The idea of pound parity now seems less far-fetched as the risk grows that Britain may split away from the European Union without a deal.

Rupert Harrison, a fund manager at BlackRock, sees the risk of it falling to trade level with the dollar on a no-deal Brexit. The view echoes Morgan Stanley’s recent forecast that the currency can plunge toward $1 (Dh3.67) on such an outcome. That isn’t the majority view yet – a Bloomberg survey this month estimated the pound will slide to $1.10 should the UK exit the bloc without an agreement.

New Prime Minister Boris Johnson has repeatedly said that Britain will leave the EU on the October 31 deadline with or without an agreement, fuelling concern the nation is headed for a disorderly departure and fanning pessimism toward the pound. Sterling has fallen more than 7 per cent in the past three months, the worst performance among major developed-market currencies.

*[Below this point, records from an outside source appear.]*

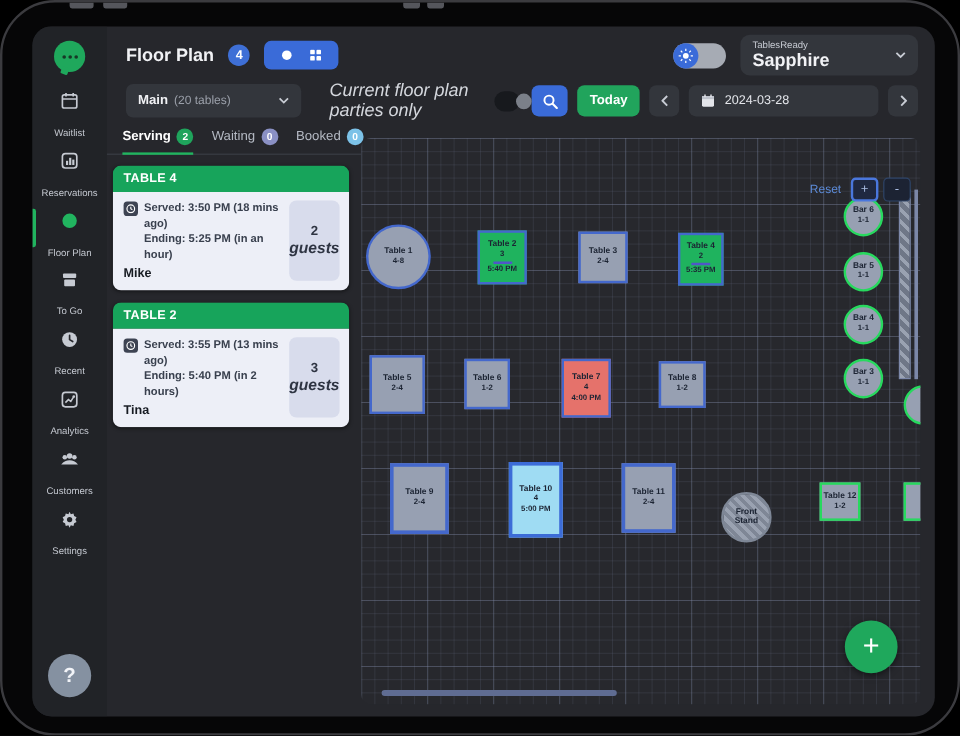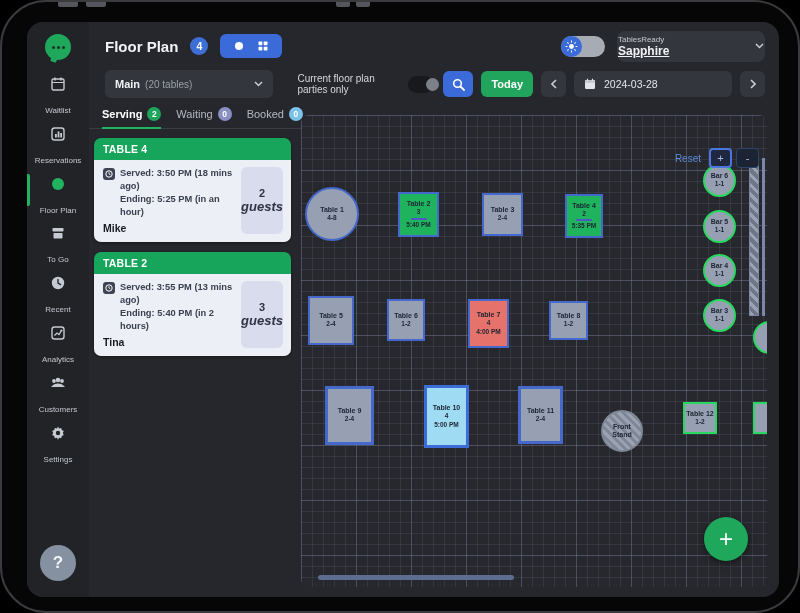--- a/index.html
+++ b/index.html
@@ -21,31 +21,31 @@
 
   
   .main{flex:1;display:flex;flex-direction:column;min-width:0;}
   .hdr{height:42px;display:flex;align-items:center;padding:6px 14px 0 16px;gap:12px;}
   .hdr-title{font-size:15px;font-weight:700;color:#f1f2f5;}
   .hdr-badge{width:18px;height:18px;border-radius:50%;background:#3e6fd6;color:#fff;font-size:10.5px;font-weight:700;display:flex;align-items:center;justify-content:center;}
   .seg{width:62px;height:24px;background:#3a6bd8;border-radius:6px;display:flex;align-items:center;justify-content:space-evenly;cursor:pointer;}
   .spacer{flex:1;}
   .theme-toggle{width:44px;height:21px;border-radius:11px;background:#a6abb4;position:relative;cursor:pointer;flex:none;}
   .theme-knob{position:absolute;left:0;top:0;width:21px;height:21px;border-radius:50%;background:#3a6bd8;display:flex;align-items:center;justify-content:center;}
-  .venue{min-width:148px;background:#33363c;border-radius:8px;padding:4px 1px;display:flex;align-items:center;gap:10px;cursor:pointer;}
+  .venue{min-width:148px;background:#33363c;border-radius:8px;padding:4px 10px;display:flex;align-items:center;gap:10px;cursor:pointer;}
   .venue-lines{flex:1;}
   .venue-l1{font-size:8px;color:#c6cad2;}
-  .venue-l2{font-size:12px;font-weight:700;color:#f1f2f5;text-decoration:underline;}
+  .venue-l2{font-size:15px;font-weight:700;color:#f1f2f5;}
 
   .toolbar{height:38px;display:flex;align-items:center;padding:2px 14px 0 16px;gap:10px;}
   .fselect{width:208px;height:28px;background:#33363c;border-radius:6px;display:flex;align-items:center;padding:0 10px;gap:5px;cursor:pointer;}
   .fselect .fname{font-size:11px;font-weight:700;color:#f1f2f5;}
   .fselect .fdetail{font-size:10px;color:#9ba0aa;flex:1;}
   .parties{display:flex;align-items:center;gap:8px;margin-left:14px;}
-  .parties-label{font-size:10px;color:#d4d7dd;}
+  .parties-label{font-size:15px;color:#d4d7dd;font-style:italic;}
   .ptoggle{width:33px;height:17px;border-radius:9px;background:#17191d;position:relative;cursor:pointer;}
   .ptoggle i{position:absolute;left:18px;top:2px;width:13px;height:13px;border-radius:50%;background:#7b8089;}
   .tb-right{margin-left:auto;display:flex;align-items:center;gap:8px;}
   .btn{border:none;border-radius:6px;display:flex;align-items:center;justify-content:center;cursor:pointer;}
   .search-btn{width:30px;height:26px;background:#3a6bd8;}
   .today-btn{height:26px;padding:0 10px;background:#21a45c;color:#fff;font-size:11px;font-weight:700;}
   .nav-sq{width:25px;height:26px;background:#33363c;color:#c8ccd4;}
   .date-field{height:26px;min-width:158px;background:#33363c;border-radius:6px;display:flex;align-items:center;gap:8px;padding:0 10px;cursor:pointer;text-align:center;}
   .date-field span{font-size:10.5px;color:#e3e5ea;}
 

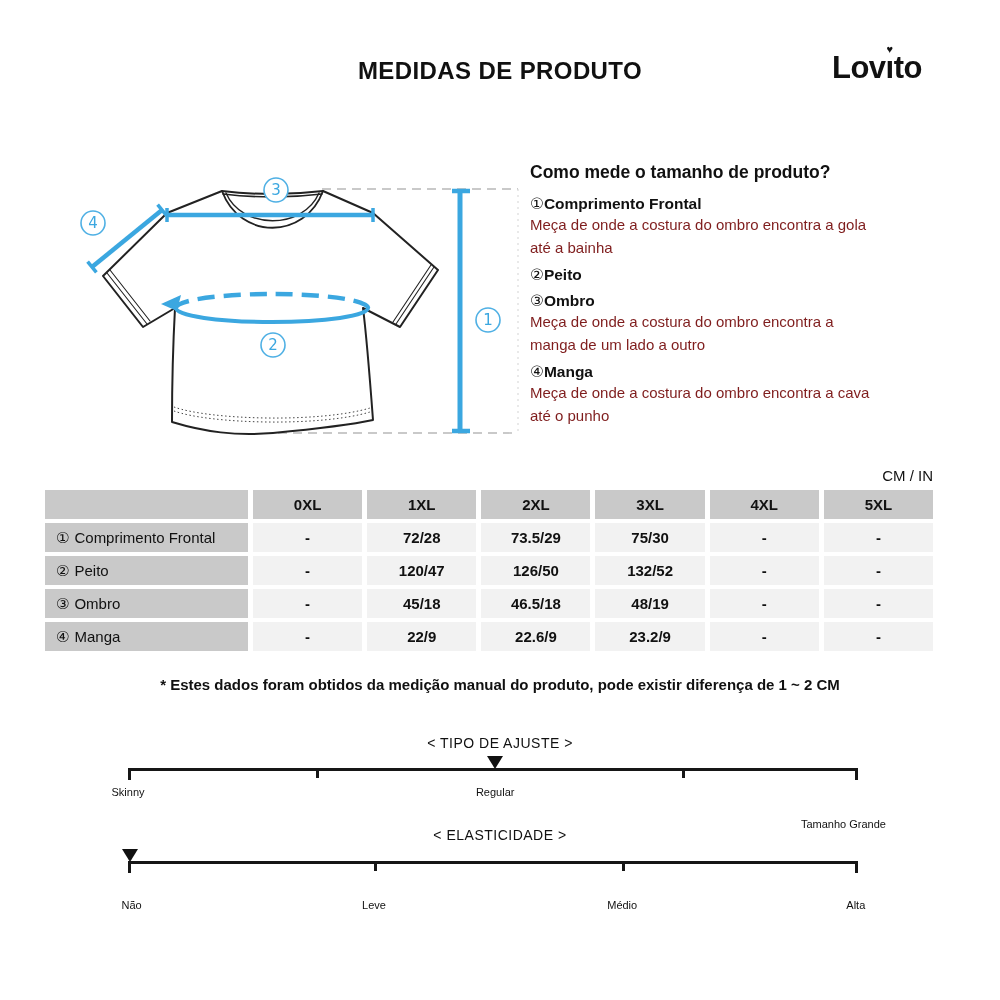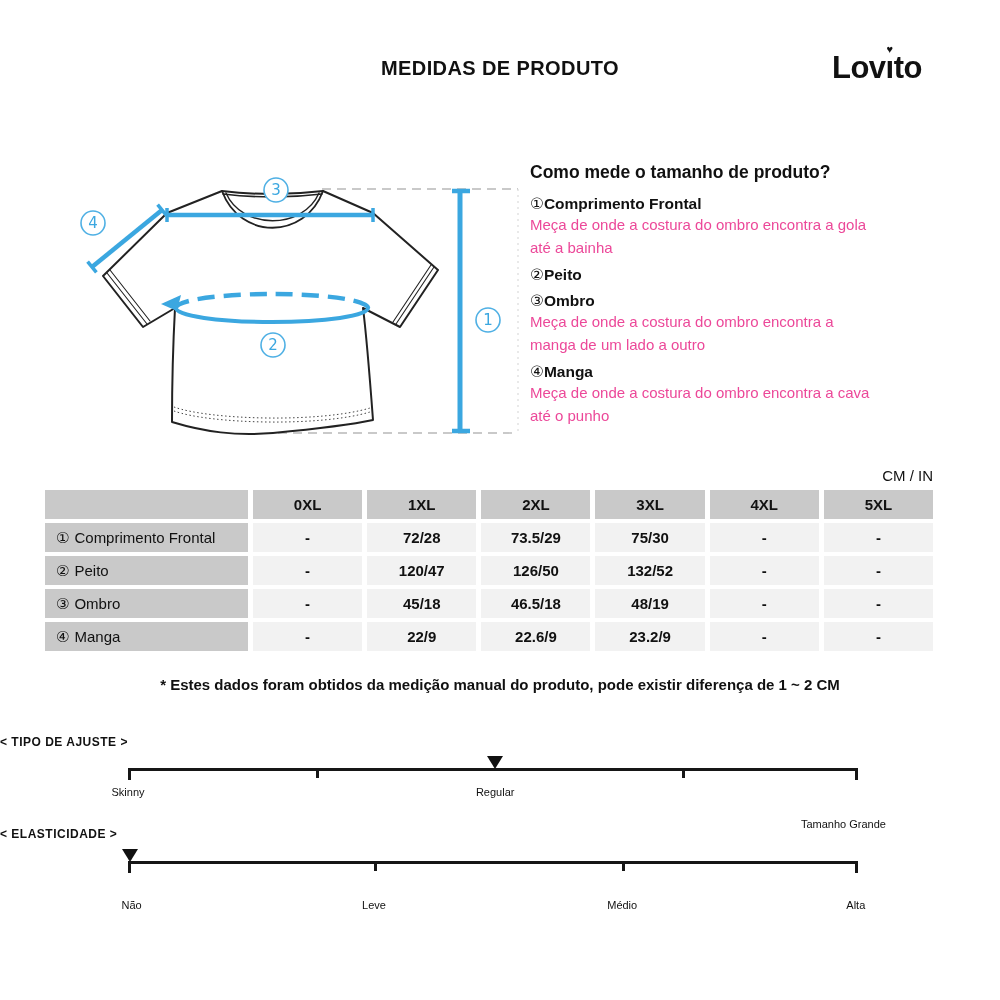--- a/index.html
+++ b/index.html
@@ -4,38 +4,38 @@
 <style>
   html,body{margin:0;padding:0;}
   body{
     width:1000px;height:1000px;position:relative;background:#fff;
     font-family:"Liberation Sans","DejaVu Sans",sans-serif;color:#111;
     overflow:hidden;
   }
   
   .page-title{
     position:absolute;top:57px;left:0;right:0;text-align:center;
-    font-size:20px;font-weight:bold;letter-spacing:.4px;
+    font-size:24px;font-weight:bold;letter-spacing:.4px;
   }
   .brand{
     position:absolute;top:50px;right:78px;font-size:31px;font-weight:bold;
     letter-spacing:-.5px;
   }
   .brand .i-wrap{position:relative;display:inline-block;}
   .brand .i-dot{
     position:absolute;top:-6px;left:1px;font-size:11px;line-height:11px;
   }
   
   .diagram{position:absolute;left:60px;top:160px;}
   
   .guide{position:absolute;left:530px;top:162px;width:402px;}
   .guide h2{margin:0 0 11px 0;font-size:17.5px;font-weight:bold;}
   .g-label{font-size:15.5px;font-weight:bold;line-height:20px;margin-top:6px;}
   .g-label .cnum{font-weight:normal;}
-  .g-desc{font-size:15px;line-height:22.5px;color:#ec4899;}
+  .g-desc{font-size:15px;line-height:22.5px;color:#7f1d1d;}
   .cnum{font-family:"DejaVu Sans",sans-serif;}
   
   .unit{position:absolute;top:467px;right:67px;font-size:15px;font-weight:normal;}
   .size-table{
     position:absolute;left:45px;top:490px;width:888px;
     display:grid;grid-template-columns:203px repeat(6,1fr);
     column-gap:5px;row-gap:4px;
   }
   .size-table .cell{
     height:29px;display:flex;align-items:center;justify-content:center;
@@ -46,22 +46,22 @@
     padding-left:11px;font-size:15.5px;}
   .lcell .cnum{margin-right:5px;}
   .vcell{background:#f2f2f2;font-weight:bold;}
   
   .footnote{
     position:absolute;top:676px;left:0;right:0;text-align:center;
     font-size:15px;font-weight:bold;
   }
   
   .slider-title{
-    position:absolute;left:0;right:0;text-align:left;
-    font-size:12px;font-weight:bold;letter-spacing:.5px;
+    position:absolute;left:0;right:0;text-align:center;
+    font-size:14px;font-weight:normal;letter-spacing:.5px;
   }
   .scale{position:absolute;left:128px;width:730px;height:3px;background:#161616;}
   .tick{position:absolute;top:0;width:2.5px;height:10px;background:#161616;}
   .endtick{position:absolute;top:0;width:3px;height:12px;background:#161616;}
   .marker{
     position:absolute;top:-12px;width:0;height:0;transform:translateX(-50%);
     border-left:8px solid transparent;border-right:8px solid transparent;
     border-top:13px solid #111;
   }
   .scale-labels{position:absolute;left:128px;width:730px;height:18px;}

“The pound is at a much lower level now but I still think a no-deal exit would lead to significant volatility and we could be testing parity on a really bad outcome,” said Mr Harrison, who manages more than $10 billion in assets at BlackRock. “We will see this game of chicken continue through August and that’s likely negative for sterling,” he said about the deadlocked Brexit talks.

The pound fell 0.8 per cent to $1.2033 on Friday, its weakest closing level since the 1980s, after a report on the second quarter showed the UK economy shrank for the first time in six years. The data means it is likely the Bank of England will cut interest rates, according to Mizuho Bank.

The BOE said in November that the currency could fall even below $1 in an analysis on possible worst-case Brexit scenarios. Options-based calculations showed around a 6.4 per cent chance of pound-dollar parity in the next one year, markedly higher than 0.2 per cent in early March when prospects of a no-deal outcome were seemingly off the table.